[Web page revision data]
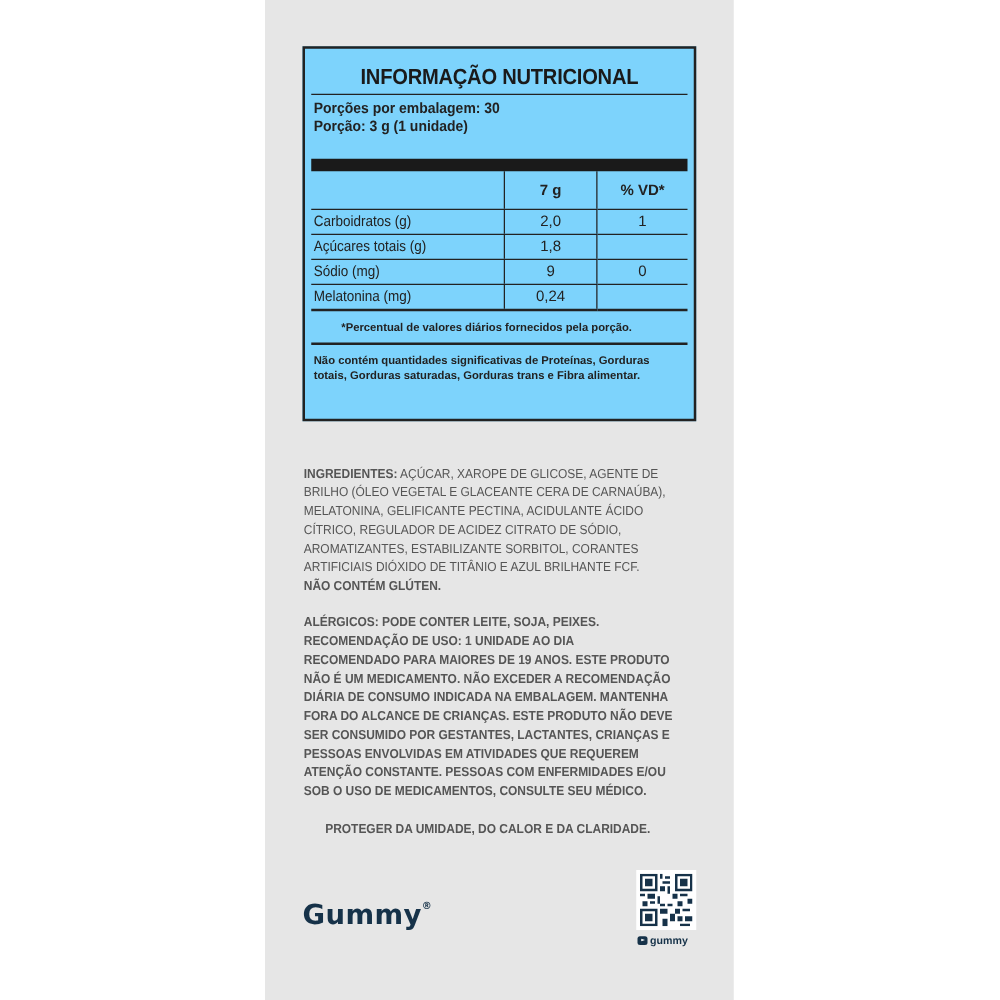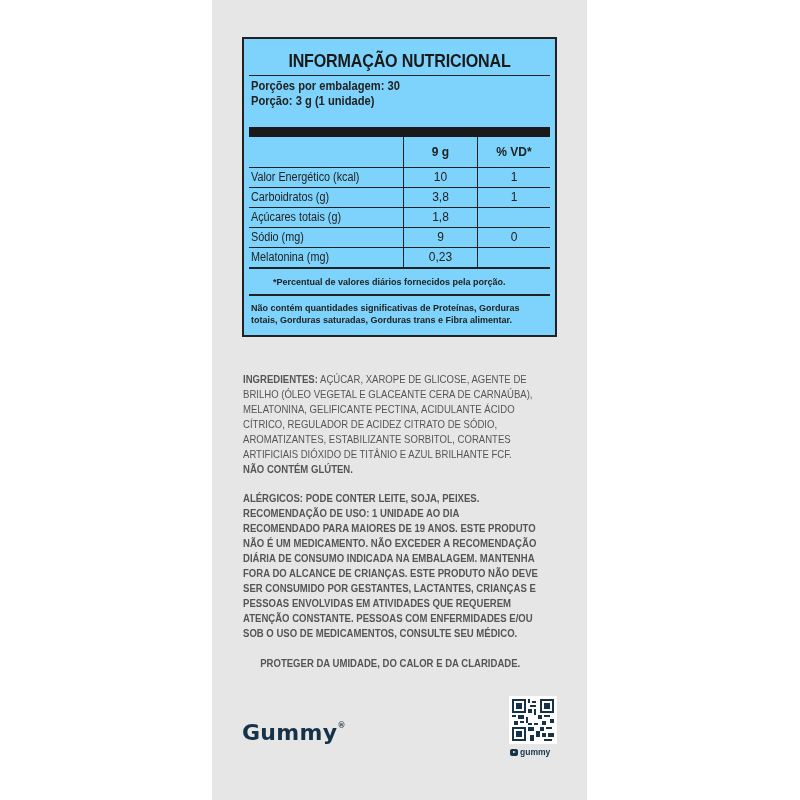--- a/index.html
+++ b/index.html
@@ -79,46 +79,41 @@
   <div class="rule"></div>
   <div class="serving">
     <div>Porções por embalagem: 30</div>
     <div>Porção: 3 g (1 unidade)</div>
   </div>
   <div class="rule thick"></div>
   <table class="nut">
     <tbody>
         <tr>
       <th class="c1"></th>
-      <th class="c2">9 g</th>
+      <th class="c2">7 g</th>
       <th class="c3">% VD*</th>
     </tr>
     <tr>
-      <td class="c1"><span class="lbl">Valor Energético (kcal)</span></td>
-      <td class="c2">10</td>
-      <td class="c3">1</td>
-    </tr>
-    <tr>
       <td class="c1"><span class="lbl">Carboidratos (g)</span></td>
-      <td class="c2">3,8</td>
+      <td class="c2">2,0</td>
       <td class="c3">1</td>
     </tr>
     <tr>
       <td class="c1 indent1"><span class="lbl">Açúcares totais (g)</span></td>
       <td class="c2">1,8</td>
       <td class="c3"></td>
     </tr>
     <tr>
       <td class="c1"><span class="lbl">Sódio (mg)</span></td>
       <td class="c2">9</td>
       <td class="c3">0</td>
     </tr>
     <tr>
       <td class="c1"><span class="lbl">Melatonina (mg)</span></td>
-      <td class="c2">0,23</td>
+      <td class="c2">0,24</td>
       <td class="c3"></td>
     </tr>
   </tbody>
     </table>
   <div class="footnote">*Percentual de valores diários fornecidos pela porção.</div>
   <div class="rule mid"></div>
   <div class="note">Não contém quantidades significativas de Proteínas, Gorduras totais, Gorduras saturadas, Gorduras trans e Fibra alimentar.</div>
 </div>
 
 <div class="ingredients">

● Task to complete
Would you filter the entries above and keep each line that has the word "span"?

● Solution for this task
-      <td class="c1"><span class="lbl">Valor Energético (kcal)</span></td>
       <td class="c1"><span class="lbl">Carboidratos (g)</span></td>
       <td class="c1 indent1"><span class="lbl">Açúcares totais (g)</span></td>
       <td class="c1"><span class="lbl">Sódio (mg)</span></td>
       <td class="c1"><span class="lbl">Melatonina (mg)</span></td>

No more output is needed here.